WHAT THIS TASK INVOLVES: Determine the count of lines in the data below that include the word "Alacritty", and give nothing besides it.

RECORDS SHOWN:
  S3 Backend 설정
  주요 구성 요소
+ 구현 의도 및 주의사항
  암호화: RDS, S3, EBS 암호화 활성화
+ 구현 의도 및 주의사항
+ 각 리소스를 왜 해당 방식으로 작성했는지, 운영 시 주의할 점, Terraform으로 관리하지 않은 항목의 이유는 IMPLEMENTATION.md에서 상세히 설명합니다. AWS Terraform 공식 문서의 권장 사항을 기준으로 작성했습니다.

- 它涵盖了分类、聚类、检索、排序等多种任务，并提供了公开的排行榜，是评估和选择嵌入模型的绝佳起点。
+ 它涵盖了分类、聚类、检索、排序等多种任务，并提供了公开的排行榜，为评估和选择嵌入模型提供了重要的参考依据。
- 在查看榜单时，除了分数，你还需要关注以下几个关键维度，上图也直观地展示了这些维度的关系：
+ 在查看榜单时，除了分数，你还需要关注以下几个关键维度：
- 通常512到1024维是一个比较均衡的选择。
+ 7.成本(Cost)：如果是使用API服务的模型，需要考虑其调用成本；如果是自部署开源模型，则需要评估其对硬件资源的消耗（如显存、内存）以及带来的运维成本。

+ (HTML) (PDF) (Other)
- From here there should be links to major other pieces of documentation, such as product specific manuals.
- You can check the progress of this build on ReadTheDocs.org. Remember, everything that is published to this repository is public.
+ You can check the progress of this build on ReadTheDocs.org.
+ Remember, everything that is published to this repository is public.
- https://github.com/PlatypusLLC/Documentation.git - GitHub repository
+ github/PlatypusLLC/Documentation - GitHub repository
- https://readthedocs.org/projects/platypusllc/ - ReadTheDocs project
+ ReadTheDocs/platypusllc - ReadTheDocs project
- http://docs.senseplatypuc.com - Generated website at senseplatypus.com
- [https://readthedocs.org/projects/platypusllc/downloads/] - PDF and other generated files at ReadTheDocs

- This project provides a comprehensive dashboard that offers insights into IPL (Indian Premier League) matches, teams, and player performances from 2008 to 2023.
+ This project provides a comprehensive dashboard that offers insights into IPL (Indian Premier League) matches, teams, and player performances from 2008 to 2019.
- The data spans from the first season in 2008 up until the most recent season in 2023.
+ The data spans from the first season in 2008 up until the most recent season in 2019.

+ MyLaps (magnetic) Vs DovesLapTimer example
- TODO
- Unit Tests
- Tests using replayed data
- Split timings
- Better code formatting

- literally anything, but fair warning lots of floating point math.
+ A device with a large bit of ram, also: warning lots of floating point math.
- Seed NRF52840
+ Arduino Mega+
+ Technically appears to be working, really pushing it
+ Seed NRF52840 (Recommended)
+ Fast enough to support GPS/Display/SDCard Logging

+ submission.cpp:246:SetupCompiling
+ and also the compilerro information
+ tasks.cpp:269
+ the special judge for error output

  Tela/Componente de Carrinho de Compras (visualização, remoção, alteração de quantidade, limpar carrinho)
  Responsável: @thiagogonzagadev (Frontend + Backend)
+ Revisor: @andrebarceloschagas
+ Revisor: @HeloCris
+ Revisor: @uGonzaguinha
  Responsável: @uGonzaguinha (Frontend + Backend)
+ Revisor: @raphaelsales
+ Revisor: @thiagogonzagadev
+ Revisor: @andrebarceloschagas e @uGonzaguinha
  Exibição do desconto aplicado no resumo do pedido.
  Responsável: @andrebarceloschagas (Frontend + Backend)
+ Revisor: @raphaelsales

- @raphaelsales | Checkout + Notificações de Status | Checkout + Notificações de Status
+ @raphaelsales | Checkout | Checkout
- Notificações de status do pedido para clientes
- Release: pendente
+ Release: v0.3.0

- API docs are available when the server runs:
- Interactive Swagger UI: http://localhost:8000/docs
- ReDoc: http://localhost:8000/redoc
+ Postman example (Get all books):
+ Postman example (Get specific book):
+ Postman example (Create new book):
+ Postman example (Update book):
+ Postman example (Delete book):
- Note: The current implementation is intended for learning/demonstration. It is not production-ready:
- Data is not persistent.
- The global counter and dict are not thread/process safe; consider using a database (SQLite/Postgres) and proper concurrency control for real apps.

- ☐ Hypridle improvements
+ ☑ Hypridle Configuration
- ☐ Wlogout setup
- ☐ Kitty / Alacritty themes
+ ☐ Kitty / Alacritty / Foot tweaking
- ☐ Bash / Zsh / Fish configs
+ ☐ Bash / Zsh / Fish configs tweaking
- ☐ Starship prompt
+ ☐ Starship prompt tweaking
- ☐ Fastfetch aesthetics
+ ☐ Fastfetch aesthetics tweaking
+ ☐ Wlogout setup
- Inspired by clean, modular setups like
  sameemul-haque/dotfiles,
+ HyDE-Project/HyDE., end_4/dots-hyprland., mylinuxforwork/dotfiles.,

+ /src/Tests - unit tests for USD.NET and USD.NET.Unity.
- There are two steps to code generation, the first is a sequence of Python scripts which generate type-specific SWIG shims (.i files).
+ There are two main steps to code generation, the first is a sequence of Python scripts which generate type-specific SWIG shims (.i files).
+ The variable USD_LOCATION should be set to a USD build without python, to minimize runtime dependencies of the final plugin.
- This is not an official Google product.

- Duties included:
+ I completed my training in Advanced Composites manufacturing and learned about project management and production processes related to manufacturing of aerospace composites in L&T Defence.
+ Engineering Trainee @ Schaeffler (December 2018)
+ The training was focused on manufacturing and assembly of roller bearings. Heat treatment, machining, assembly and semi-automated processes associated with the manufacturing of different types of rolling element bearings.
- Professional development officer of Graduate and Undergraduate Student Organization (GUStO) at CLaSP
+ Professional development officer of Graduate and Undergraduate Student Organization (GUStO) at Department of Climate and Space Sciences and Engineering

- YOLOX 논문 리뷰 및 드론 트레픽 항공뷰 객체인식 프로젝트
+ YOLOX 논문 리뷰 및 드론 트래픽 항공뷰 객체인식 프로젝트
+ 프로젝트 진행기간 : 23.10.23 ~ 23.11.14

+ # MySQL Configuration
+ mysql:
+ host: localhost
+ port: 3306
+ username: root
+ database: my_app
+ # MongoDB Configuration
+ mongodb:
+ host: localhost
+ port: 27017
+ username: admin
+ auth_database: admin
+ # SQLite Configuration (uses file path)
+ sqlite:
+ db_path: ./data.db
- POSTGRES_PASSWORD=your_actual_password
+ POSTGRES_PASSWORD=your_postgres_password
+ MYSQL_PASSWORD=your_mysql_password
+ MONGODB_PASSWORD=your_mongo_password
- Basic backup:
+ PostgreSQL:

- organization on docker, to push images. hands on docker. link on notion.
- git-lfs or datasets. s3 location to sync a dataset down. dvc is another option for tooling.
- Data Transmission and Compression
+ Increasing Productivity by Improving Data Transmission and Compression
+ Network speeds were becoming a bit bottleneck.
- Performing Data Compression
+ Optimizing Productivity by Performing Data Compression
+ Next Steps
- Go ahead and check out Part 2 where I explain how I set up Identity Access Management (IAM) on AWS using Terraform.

WORKED SOLUTION: 2